The Idaho Humanities Council, the nonprofit, state-based affiliate of the National Endowment for the Humanities, awarded $70,443 in grants to organizations and individuals at its recent board meeting in Boise.

The 25 awards include 10 grants for public humanities programs, four Research Fellowships, four Teacher Incentive Grants, and seven planning grants. The grants were supported in part by funding from the NEH and IHC's Endowment for Humanities Education.

The following local projects were funded:

Public Program Grants:

* Human Rights Education Institute (Coeur d'Alene) was awarded $4,500 to help support a series of Chautauqua presentations in November titled "Journey for Peace and Human Rights from 1850-Present." Nine performances featured portrayals of Sojourner Truth, Abraham Lincoln, Eleanor Roosevelt, Susan B. Anthony, Mother Jones, Mohandas Gandhi, Dr. Martin Luther King, Jr., Coeur d'Alene Chief Ignace Hayden Garry, and a 19th century "Buffalo Soldier." The project director was Tony Stewart.
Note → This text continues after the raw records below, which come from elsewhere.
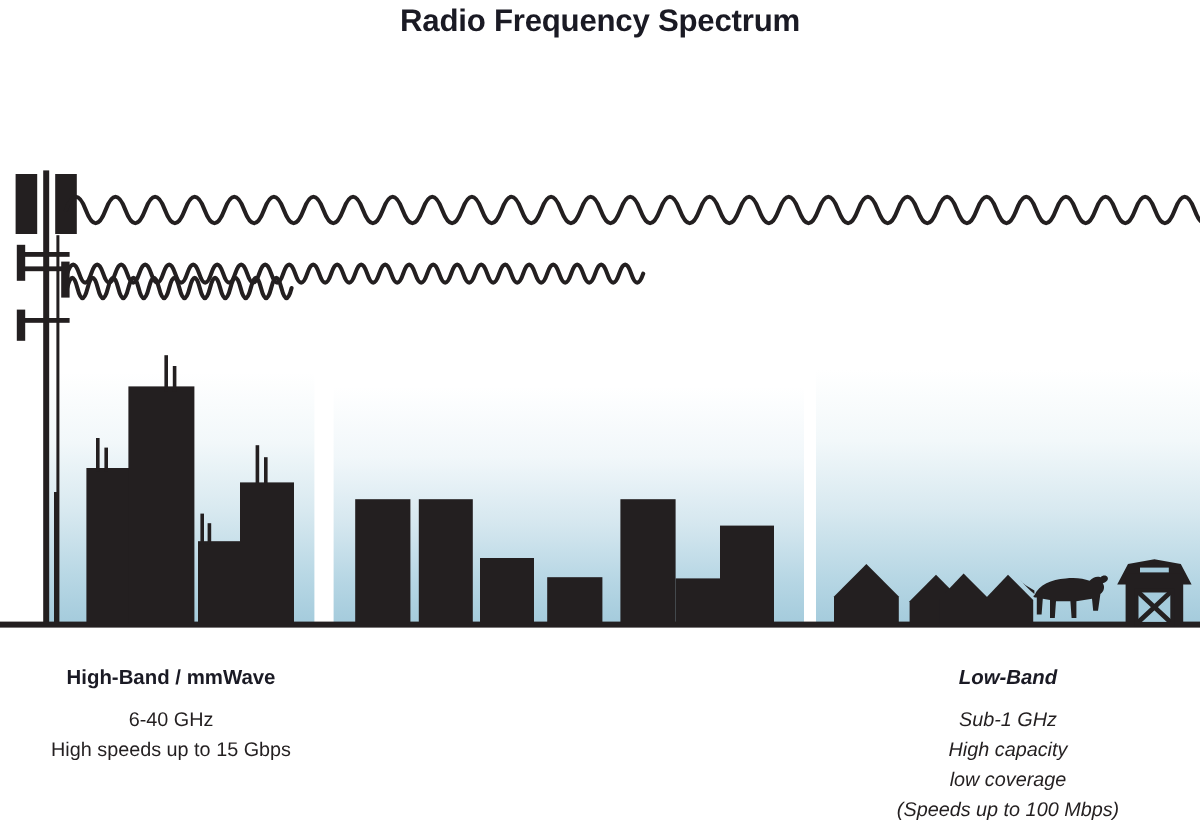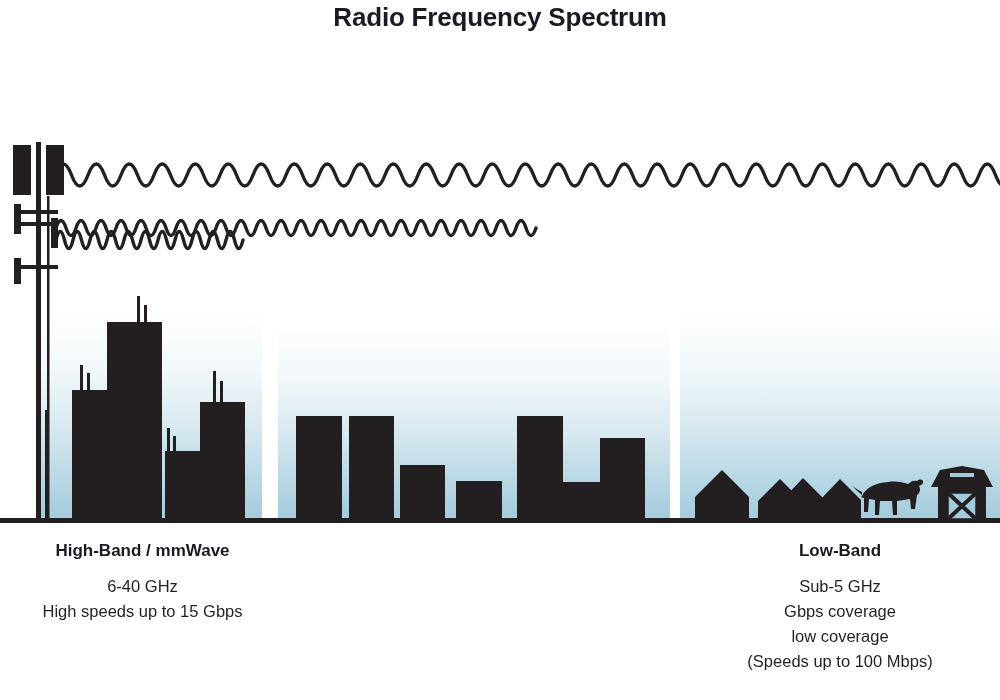"High-Band / mmWave" .band-col { top: 0 -> 14px }
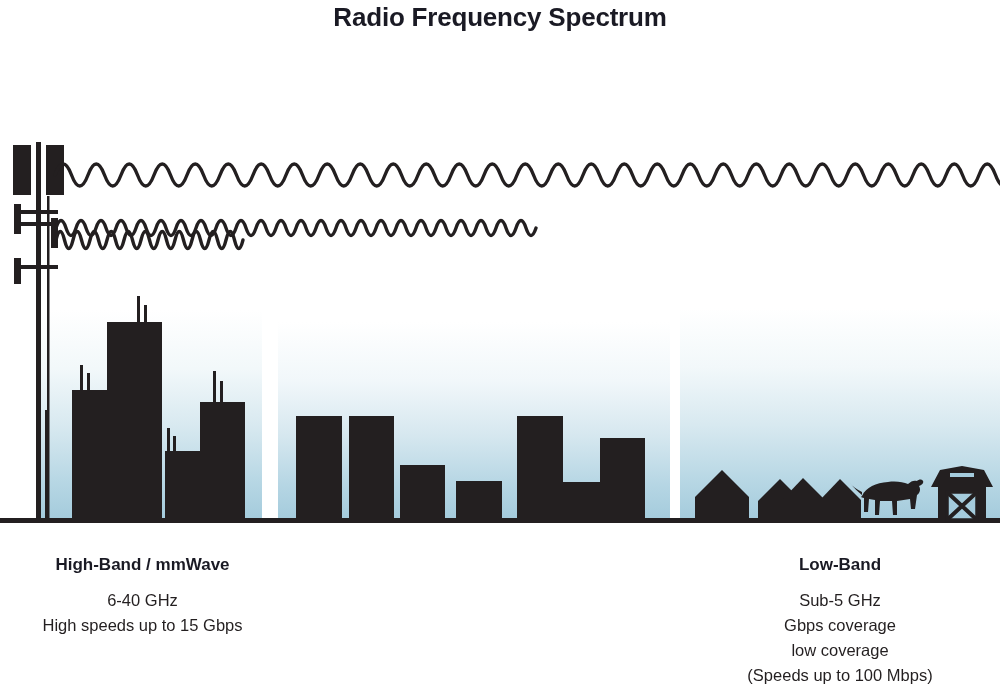"Low-Band" .band-col.low { font-style: none -> italic }
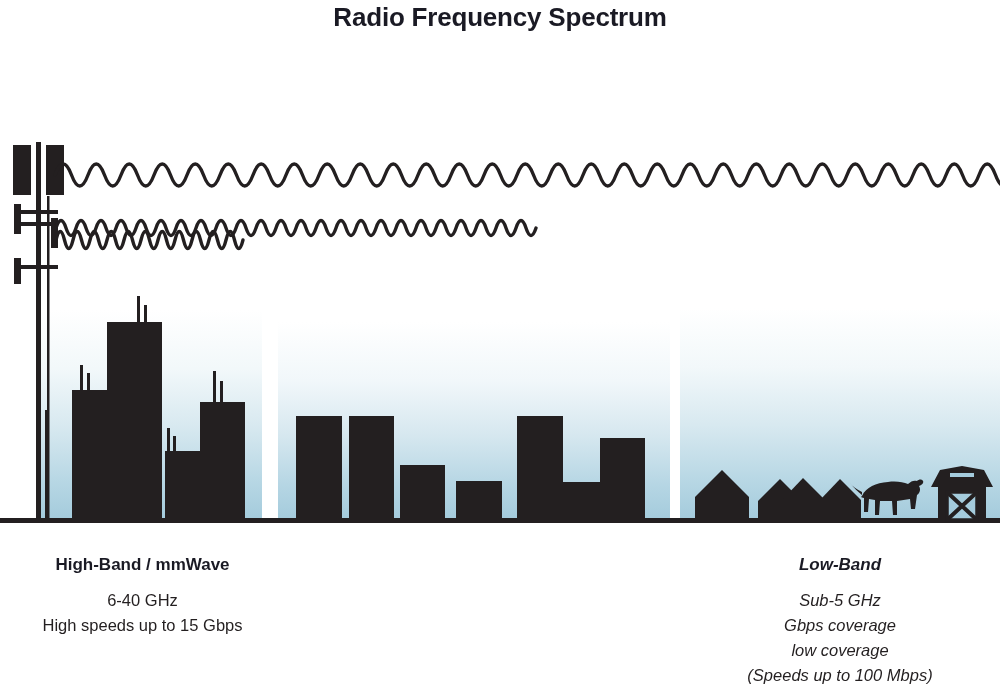"Sub-5 GHz" span.line { text: Sub-5 -> Sub-1 }
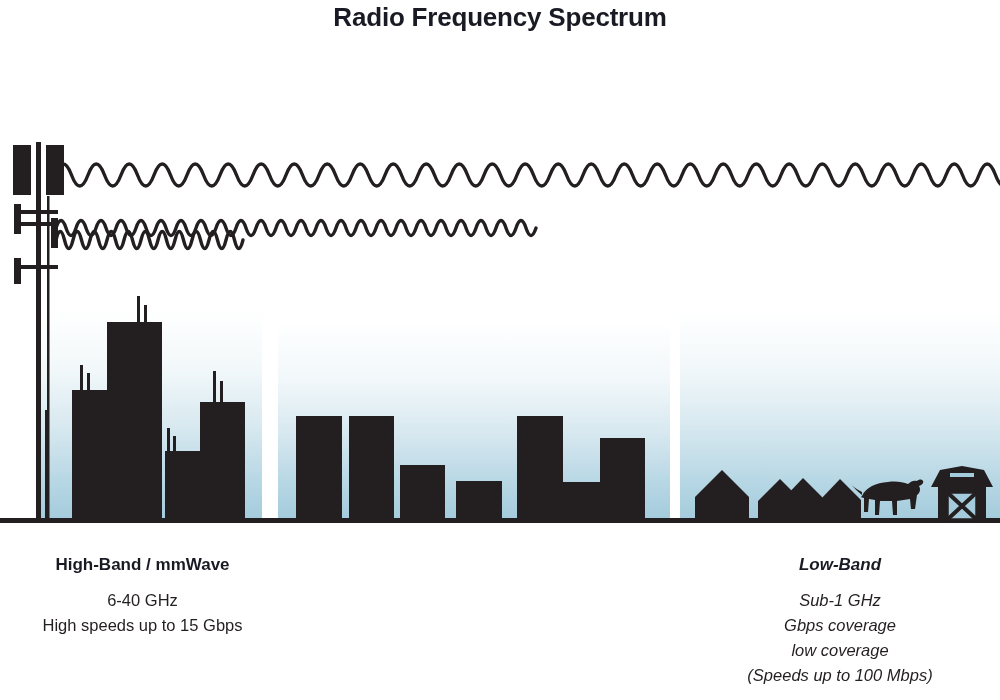"Gbps coverage" span.line { text: Gbps coverage -> High capacity }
* Wallace District Mining Museum (Wallace) received $4,750 for the third year of their collection automation project designed to improve collections management, expand accessibility, and improve interpretation. The museum is digitizing its entire collection of artifacts, photographs, and historical paper ephemera related to the mining history of the Silver Valley. The project director is Jim McReynolds.

* Community Library Network (Hayden) was awarded $8,000 from NEH "We the People" funds for a regional reading program involving 15 area libraries. Participants will read The Hotel on the Corner of Bitter and Sweet by Jamie Ford, about Japanese-American internment during World War II. Several public presentations, including three readings and talks by Ford, a jazz concert exploring the role of music culturally and historically for Japanese Americans in Idaho, and lectures about Japanese-American internment will be held in February and March 2011. Ford will make three presentations March 15-16. The project director is Karen Yother.